INPUT
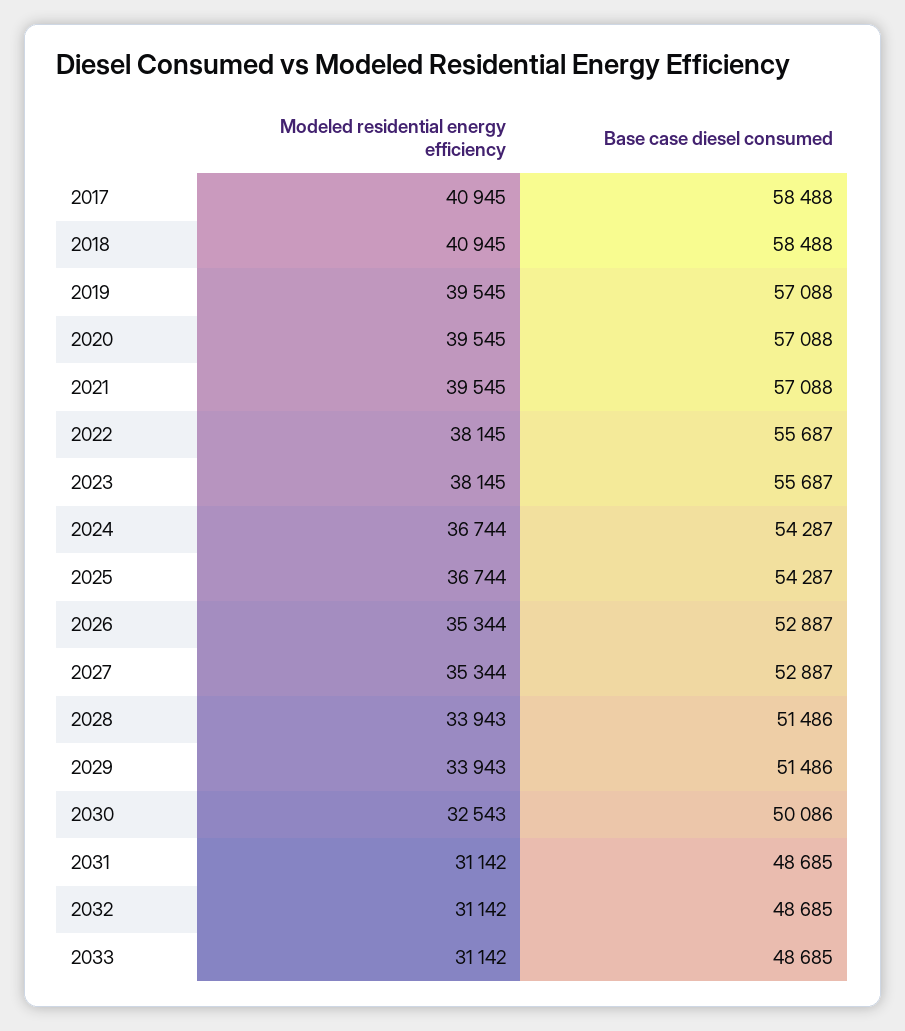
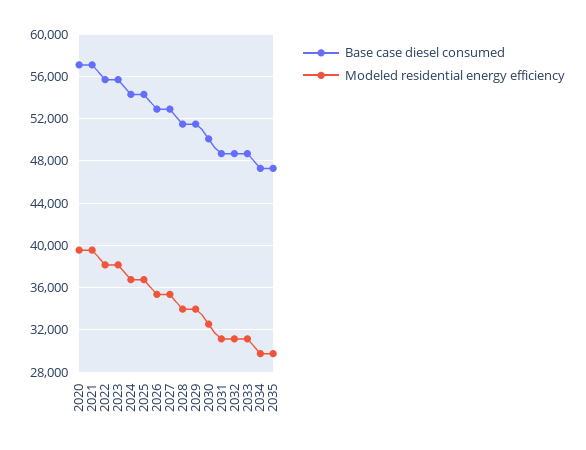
Modeled residential energy efficiency, 2017: 40945 -> none
Base case diesel consumed, 2017: 58488 -> none
Modeled residential energy efficiency, 2018: 40945 -> none
Base case diesel consumed, 2018: 58488 -> none
Modeled residential energy efficiency, 2019: 39545 -> none
Base case diesel consumed, 2019: 57088 -> none
Base case diesel consumed, 2034: none -> 47000
Modeled residential energy efficiency, 2034: none -> 30000
Base case diesel consumed, 2035: none -> 47000
Modeled residential energy efficiency, 2035: none -> 30000

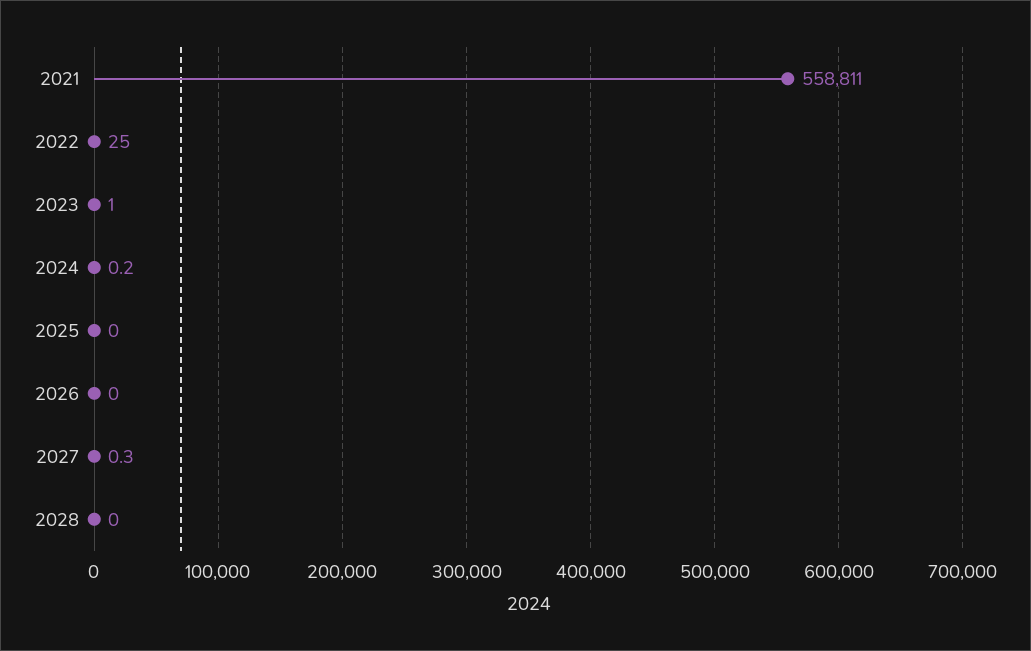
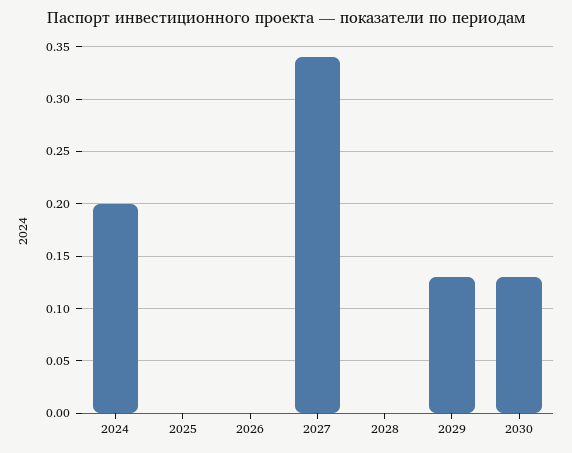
2021: 558811 -> none
2022: 25 -> none
2023: 1 -> none
2029: none -> 0.13
2030: none -> 0.13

WHAT IS BEING ASKED
Return all the lines above exactly; none of the pictures should appear.

COMPLETED EXERCISE
Modeled residential energy efficiency, 2017: 40945 -> none
Base case diesel consumed, 2017: 58488 -> none
Modeled residential energy efficiency, 2018: 40945 -> none
Base case diesel consumed, 2018: 58488 -> none
Modeled residential energy efficiency, 2019: 39545 -> none
Base case diesel consumed, 2019: 57088 -> none
Base case diesel consumed, 2034: none -> 47000
Modeled residential energy efficiency, 2034: none -> 30000
Base case diesel consumed, 2035: none -> 47000
Modeled residential energy efficiency, 2035: none -> 30000

2021: 558811 -> none
2022: 25 -> none
2023: 1 -> none
2029: none -> 0.13
2030: none -> 0.13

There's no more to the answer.